For gremolata, combine all ingredients together in a bowl. Spoon over Osso Buco to serve. Serve with Polenta, made creamy with heavy cream and shredded romano or parmesan cheese.



This was both Kelly and my first time cooking Osso Buco. It's a classic dish... which always makes me nervous. But it was so simple to make! It allowed us plenty of time to enjoy our awesome friends. It turned out to be quite a party.... laughing 'til we cried, too much delicious wine (thanks, Kyle!!), good conversation, and of course, good, soul-satisfying food.




5 comments:

Woody said...

Nice pics!

Kelly @ Barbaric Gulp! said...

Honestly, I thought the meat could have been a little more tender. I'm wondering if braising it in the oven would have worked better.
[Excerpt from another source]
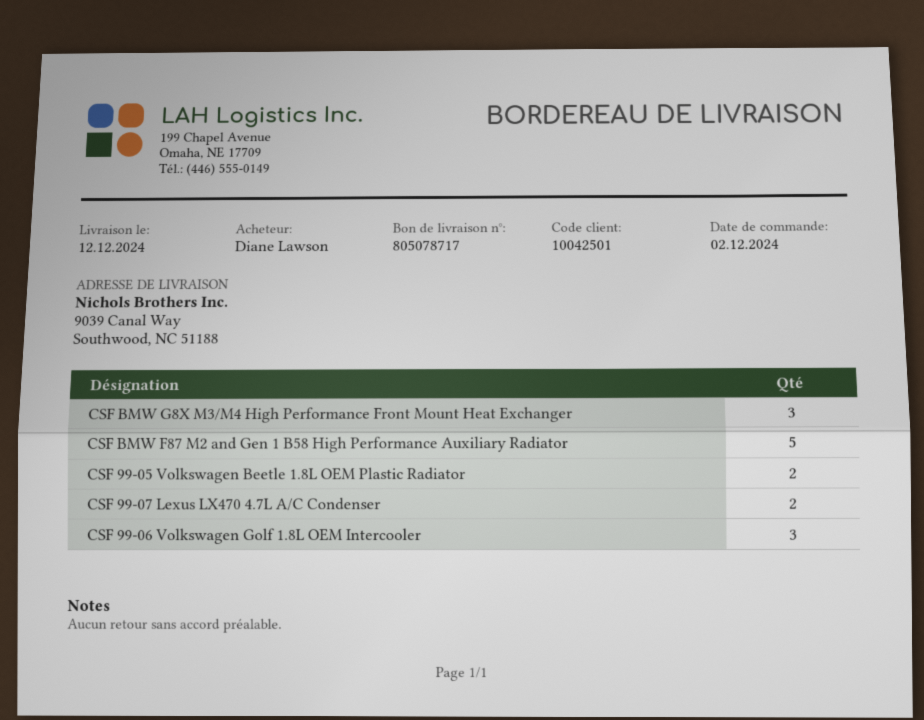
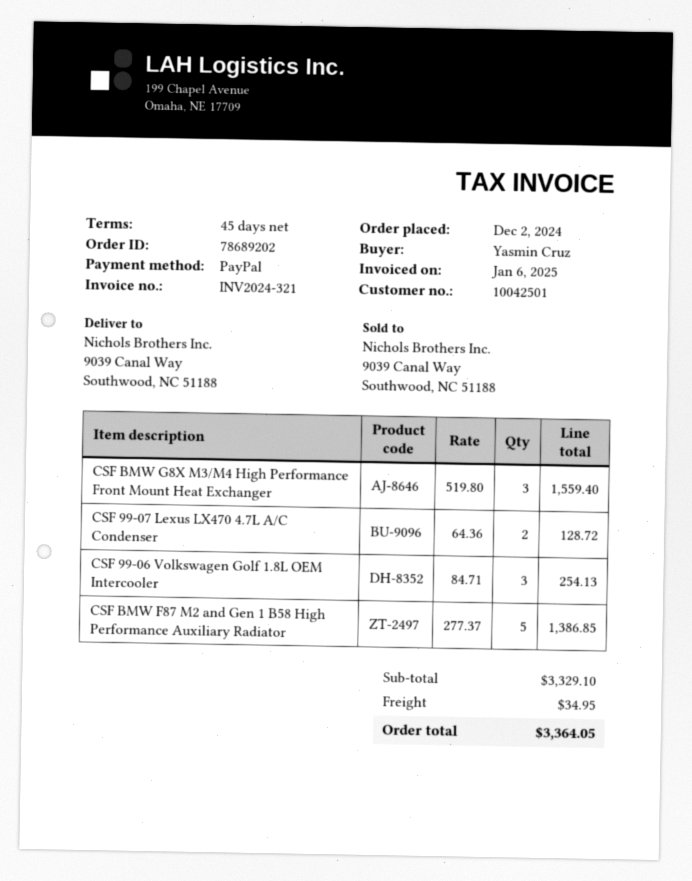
ordered by: Diane Lawson -> Yasmin Cruz
CSF 99-05 Volkswagen Beetle 1.8L OEM Plastic Radiator: 2 -> none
With so much liquid in the pot, it wouldn't have overcooked!

Still, it WAS a great night. We should do that more often!

seketzer said...

It was an epic night indeed...11 bottles, 7 bodies, and that was before the Green Ferry showed up.

delline said...

I am sure it was wonderful but I have always cooked mine in the oven and never had a problem with overcooking or tenderness...One of my best of the best!

Anonymous said...

I have cooked this dish many times always and only on the stove top. I also add the gremolata to the pot about 45 minutes before I turn it off. In other words I cook it. One and a half hours doesn't sound long enough if you are cooking a lot of shanks. Move them around so that they cook evenly and the timing should be 2 to 3 hrs of simmering. This is also good served with Risotto Milanese or even fettucine or spaghetti.